- YOUR INSTRUCTIONS
I need the lines below from the one with "HP LASERJET 220V" down to the one with "total: 6444.25 -> 5740.01" reproduced exactly, both ends included, and nothing else.

- DATA FOR THIS EXERCISE
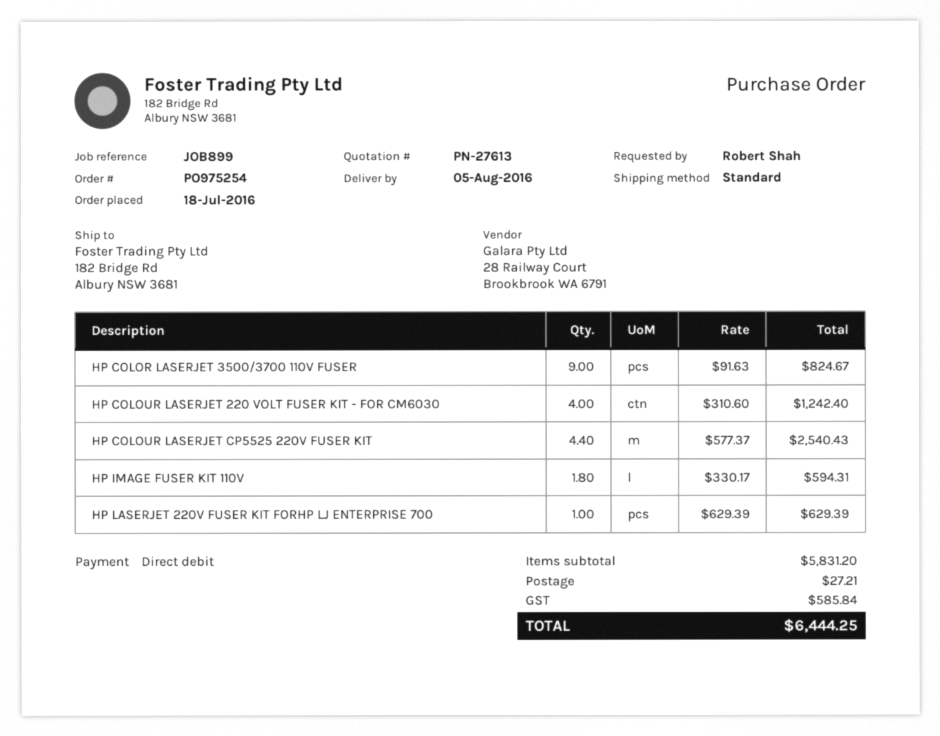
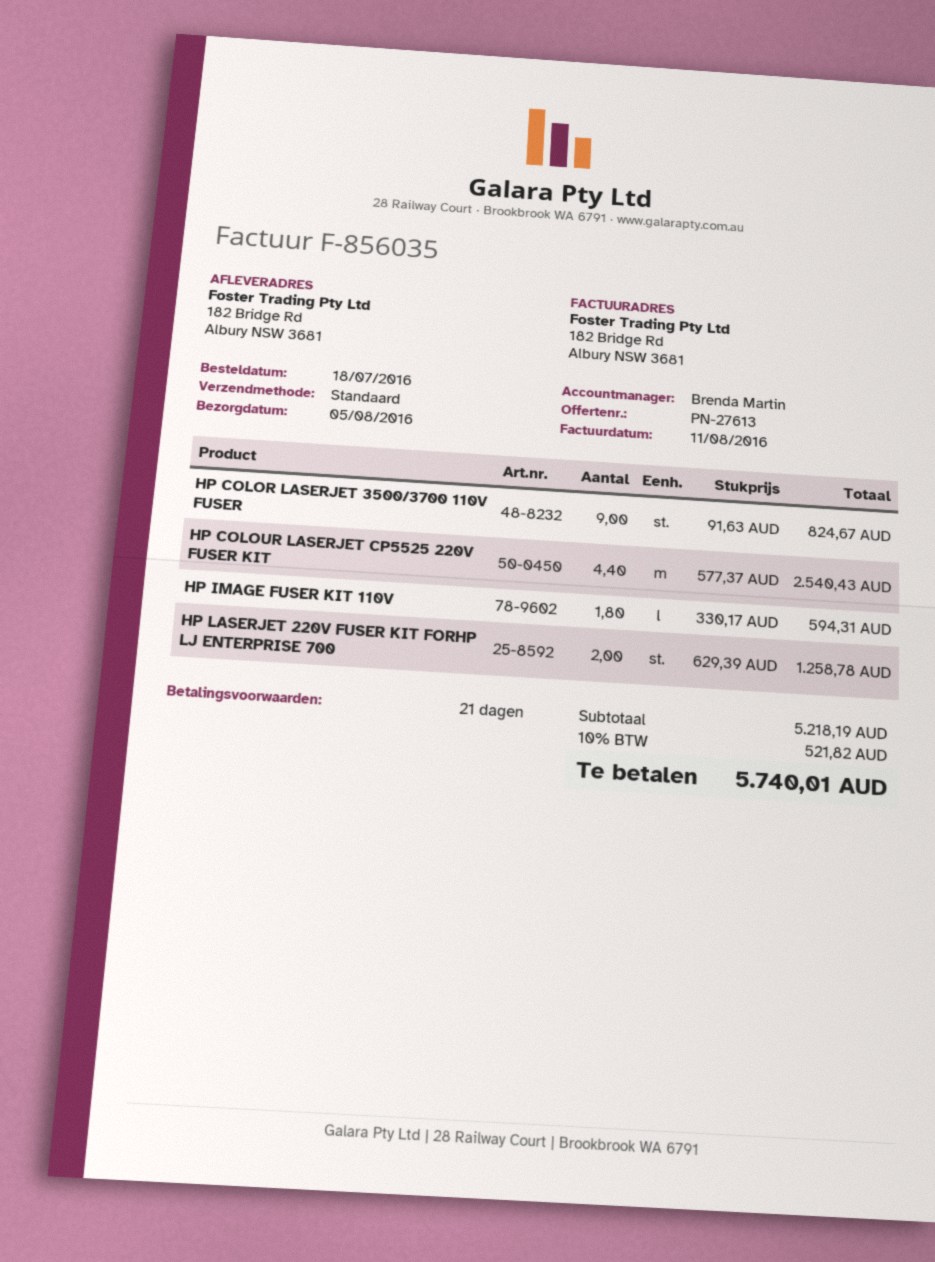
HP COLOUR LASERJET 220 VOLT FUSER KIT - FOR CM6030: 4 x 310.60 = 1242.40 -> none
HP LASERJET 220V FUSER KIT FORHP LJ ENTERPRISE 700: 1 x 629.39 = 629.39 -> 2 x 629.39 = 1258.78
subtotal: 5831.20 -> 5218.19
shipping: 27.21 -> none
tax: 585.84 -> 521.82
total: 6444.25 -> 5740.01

==

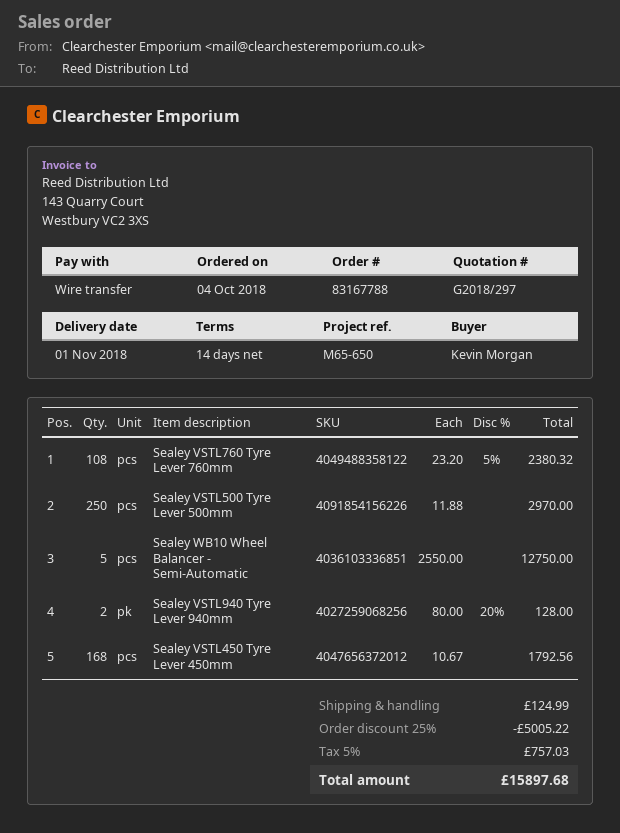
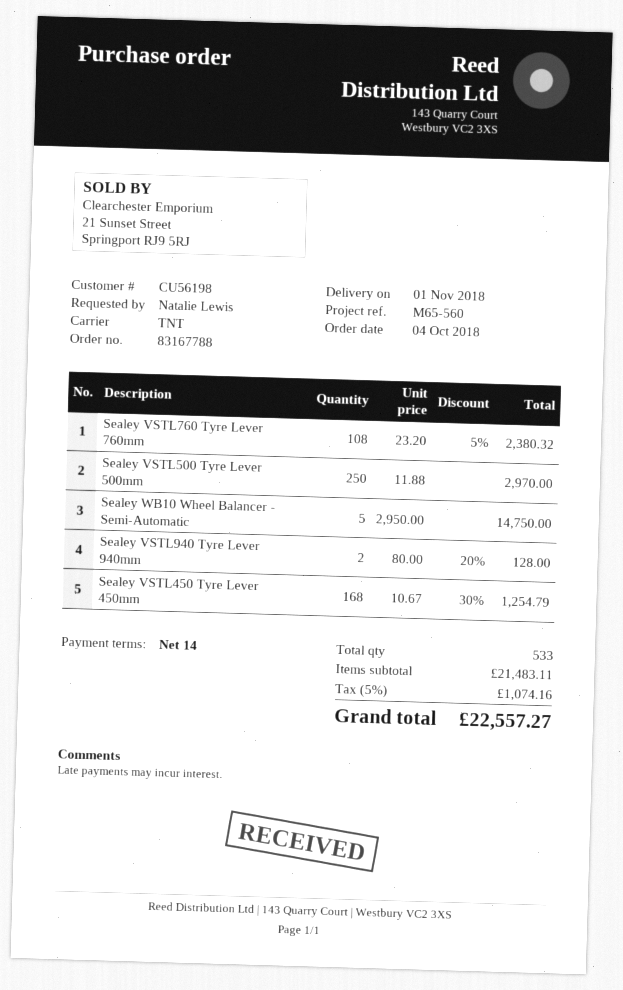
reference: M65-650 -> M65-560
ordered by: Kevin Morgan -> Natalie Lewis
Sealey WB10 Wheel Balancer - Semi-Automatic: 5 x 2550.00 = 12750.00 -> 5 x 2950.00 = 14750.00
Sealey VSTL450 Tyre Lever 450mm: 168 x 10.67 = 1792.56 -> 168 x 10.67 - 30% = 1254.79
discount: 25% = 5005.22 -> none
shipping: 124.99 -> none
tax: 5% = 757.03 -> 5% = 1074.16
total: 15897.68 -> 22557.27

--

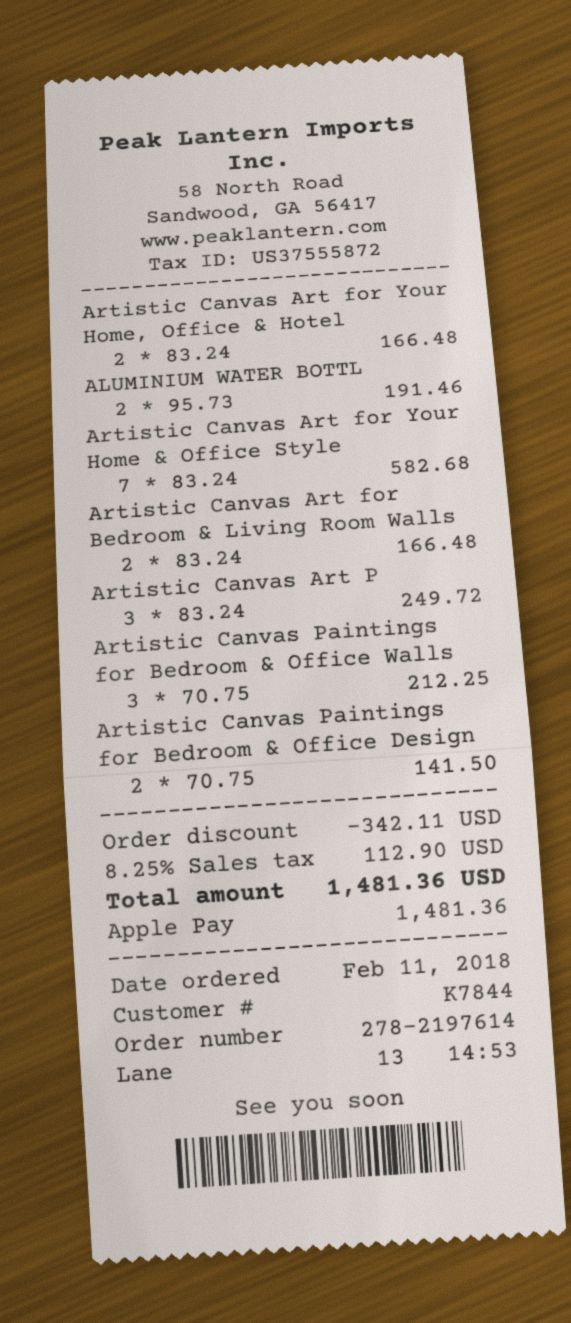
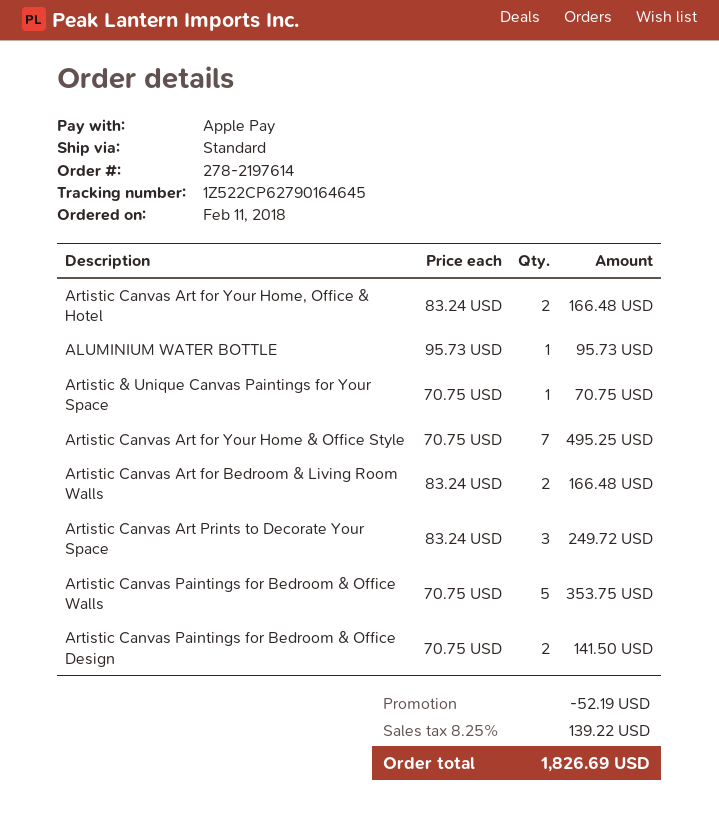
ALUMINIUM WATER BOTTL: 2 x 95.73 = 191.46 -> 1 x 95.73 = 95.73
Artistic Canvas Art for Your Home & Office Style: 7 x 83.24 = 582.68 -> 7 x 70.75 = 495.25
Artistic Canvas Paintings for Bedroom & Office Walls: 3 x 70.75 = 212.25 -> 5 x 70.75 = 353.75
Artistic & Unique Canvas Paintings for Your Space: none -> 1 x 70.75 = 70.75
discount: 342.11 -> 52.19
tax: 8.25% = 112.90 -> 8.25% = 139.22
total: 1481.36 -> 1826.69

- TASK RESPONSE
HP LASERJET 220V FUSER KIT FORHP LJ ENTERPRISE 700: 1 x 629.39 = 629.39 -> 2 x 629.39 = 1258.78
subtotal: 5831.20 -> 5218.19
shipping: 27.21 -> none
tax: 585.84 -> 521.82
total: 6444.25 -> 5740.01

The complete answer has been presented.